*** RECORDED DATA Section Begins ***
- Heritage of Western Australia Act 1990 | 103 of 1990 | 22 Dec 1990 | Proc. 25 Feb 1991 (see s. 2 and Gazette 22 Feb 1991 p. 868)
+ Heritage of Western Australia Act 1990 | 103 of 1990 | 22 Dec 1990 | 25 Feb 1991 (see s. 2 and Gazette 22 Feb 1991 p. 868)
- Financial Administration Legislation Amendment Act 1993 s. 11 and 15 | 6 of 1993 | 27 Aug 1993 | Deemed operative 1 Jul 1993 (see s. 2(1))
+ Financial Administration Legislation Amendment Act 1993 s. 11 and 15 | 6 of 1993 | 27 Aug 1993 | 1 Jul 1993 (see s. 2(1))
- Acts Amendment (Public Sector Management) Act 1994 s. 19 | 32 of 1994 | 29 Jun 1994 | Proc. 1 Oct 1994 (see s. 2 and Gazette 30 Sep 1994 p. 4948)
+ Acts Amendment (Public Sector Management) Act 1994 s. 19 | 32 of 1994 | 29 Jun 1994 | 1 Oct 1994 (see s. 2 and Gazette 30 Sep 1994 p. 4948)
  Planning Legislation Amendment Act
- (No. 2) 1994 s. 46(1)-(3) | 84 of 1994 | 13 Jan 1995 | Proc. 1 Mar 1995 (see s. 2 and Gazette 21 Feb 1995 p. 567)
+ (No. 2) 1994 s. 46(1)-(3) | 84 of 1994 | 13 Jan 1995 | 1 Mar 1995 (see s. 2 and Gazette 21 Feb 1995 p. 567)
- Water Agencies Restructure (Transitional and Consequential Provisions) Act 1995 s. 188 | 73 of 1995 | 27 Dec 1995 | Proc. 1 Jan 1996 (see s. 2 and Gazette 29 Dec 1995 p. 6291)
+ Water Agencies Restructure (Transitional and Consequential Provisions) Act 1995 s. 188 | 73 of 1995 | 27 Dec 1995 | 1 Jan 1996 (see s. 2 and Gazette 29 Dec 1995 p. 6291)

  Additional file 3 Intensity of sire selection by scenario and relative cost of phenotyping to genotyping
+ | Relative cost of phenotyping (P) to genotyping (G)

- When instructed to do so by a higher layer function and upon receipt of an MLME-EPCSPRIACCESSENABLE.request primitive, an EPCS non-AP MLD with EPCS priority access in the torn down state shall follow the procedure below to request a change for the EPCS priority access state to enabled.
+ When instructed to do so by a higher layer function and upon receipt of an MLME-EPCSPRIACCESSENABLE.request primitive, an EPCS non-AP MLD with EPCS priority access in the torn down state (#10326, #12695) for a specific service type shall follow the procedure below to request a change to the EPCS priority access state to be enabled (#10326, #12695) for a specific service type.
*** RECORDED DATA Section Ends ***
Retype exactly the lines from the first line of the records above through the line containing "- Financial Administration", both included, and nothing else.

- _ANSWER BOX_
- Heritage of Western Australia Act 1990 | 103 of 1990 | 22 Dec 1990 | Proc. 25 Feb 1991 (see s. 2 and Gazette 22 Feb 1991 p. 868)
+ Heritage of Western Australia Act 1990 | 103 of 1990 | 22 Dec 1990 | 25 Feb 1991 (see s. 2 and Gazette 22 Feb 1991 p. 868)
- Financial Administration Legislation Amendment Act 1993 s. 11 and 15 | 6 of 1993 | 27 Aug 1993 | Deemed operative 1 Jul 1993 (see s. 2(1))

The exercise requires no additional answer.